EXERCISE DATA:

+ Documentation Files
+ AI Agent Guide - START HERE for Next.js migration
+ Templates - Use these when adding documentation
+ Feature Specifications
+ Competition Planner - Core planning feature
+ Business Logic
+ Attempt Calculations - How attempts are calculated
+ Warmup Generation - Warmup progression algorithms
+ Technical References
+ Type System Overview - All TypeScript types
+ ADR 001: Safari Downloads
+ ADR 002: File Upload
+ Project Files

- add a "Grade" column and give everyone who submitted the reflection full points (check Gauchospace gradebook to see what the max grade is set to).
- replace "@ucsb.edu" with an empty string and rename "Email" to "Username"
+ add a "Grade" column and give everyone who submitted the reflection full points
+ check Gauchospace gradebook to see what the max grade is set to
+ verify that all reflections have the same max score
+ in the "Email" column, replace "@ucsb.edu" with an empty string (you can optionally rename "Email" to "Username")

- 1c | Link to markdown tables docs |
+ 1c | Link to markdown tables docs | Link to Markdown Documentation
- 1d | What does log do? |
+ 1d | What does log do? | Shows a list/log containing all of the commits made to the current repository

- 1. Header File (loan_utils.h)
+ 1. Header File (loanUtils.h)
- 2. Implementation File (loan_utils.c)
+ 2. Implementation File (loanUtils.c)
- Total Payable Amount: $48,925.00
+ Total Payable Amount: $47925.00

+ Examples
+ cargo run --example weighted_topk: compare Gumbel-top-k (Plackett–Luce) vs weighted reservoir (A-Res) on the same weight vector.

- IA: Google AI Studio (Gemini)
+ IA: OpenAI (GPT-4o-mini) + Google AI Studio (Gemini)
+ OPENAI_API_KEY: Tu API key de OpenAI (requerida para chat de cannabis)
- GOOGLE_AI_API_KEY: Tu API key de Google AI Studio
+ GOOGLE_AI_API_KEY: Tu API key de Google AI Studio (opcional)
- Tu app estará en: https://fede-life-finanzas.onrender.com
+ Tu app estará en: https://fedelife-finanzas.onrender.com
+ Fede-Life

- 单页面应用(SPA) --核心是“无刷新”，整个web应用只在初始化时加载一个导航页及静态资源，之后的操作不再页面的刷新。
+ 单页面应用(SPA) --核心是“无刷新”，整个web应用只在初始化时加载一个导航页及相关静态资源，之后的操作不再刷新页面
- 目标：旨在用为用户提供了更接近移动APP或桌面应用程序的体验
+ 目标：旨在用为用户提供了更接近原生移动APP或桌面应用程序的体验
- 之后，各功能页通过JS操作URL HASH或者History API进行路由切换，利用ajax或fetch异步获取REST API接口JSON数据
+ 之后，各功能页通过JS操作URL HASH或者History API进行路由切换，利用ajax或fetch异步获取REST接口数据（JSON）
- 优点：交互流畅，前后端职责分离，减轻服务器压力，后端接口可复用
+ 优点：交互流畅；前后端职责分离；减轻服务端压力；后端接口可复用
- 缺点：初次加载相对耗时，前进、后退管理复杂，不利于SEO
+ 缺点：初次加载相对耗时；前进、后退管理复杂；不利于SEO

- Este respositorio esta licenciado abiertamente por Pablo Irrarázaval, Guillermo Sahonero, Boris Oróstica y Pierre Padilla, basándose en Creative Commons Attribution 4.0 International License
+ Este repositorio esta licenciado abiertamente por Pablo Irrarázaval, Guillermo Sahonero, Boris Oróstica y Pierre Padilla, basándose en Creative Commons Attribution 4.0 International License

EXERCISE DESCRIPTION: From the records above, copy out the line with "Core planning feature", the line with "is set to).", and every line between them, word for word.

OUTPUT BELOW:
+ Competition Planner - Core planning feature
+ Business Logic
+ Attempt Calculations - How attempts are calculated
+ Warmup Generation - Warmup progression algorithms
+ Technical References
+ Type System Overview - All TypeScript types
+ ADR 001: Safari Downloads
+ ADR 002: File Upload
+ Project Files

- add a "Grade" column and give everyone who submitted the reflection full points (check Gauchospace gradebook to see what the max grade is set to).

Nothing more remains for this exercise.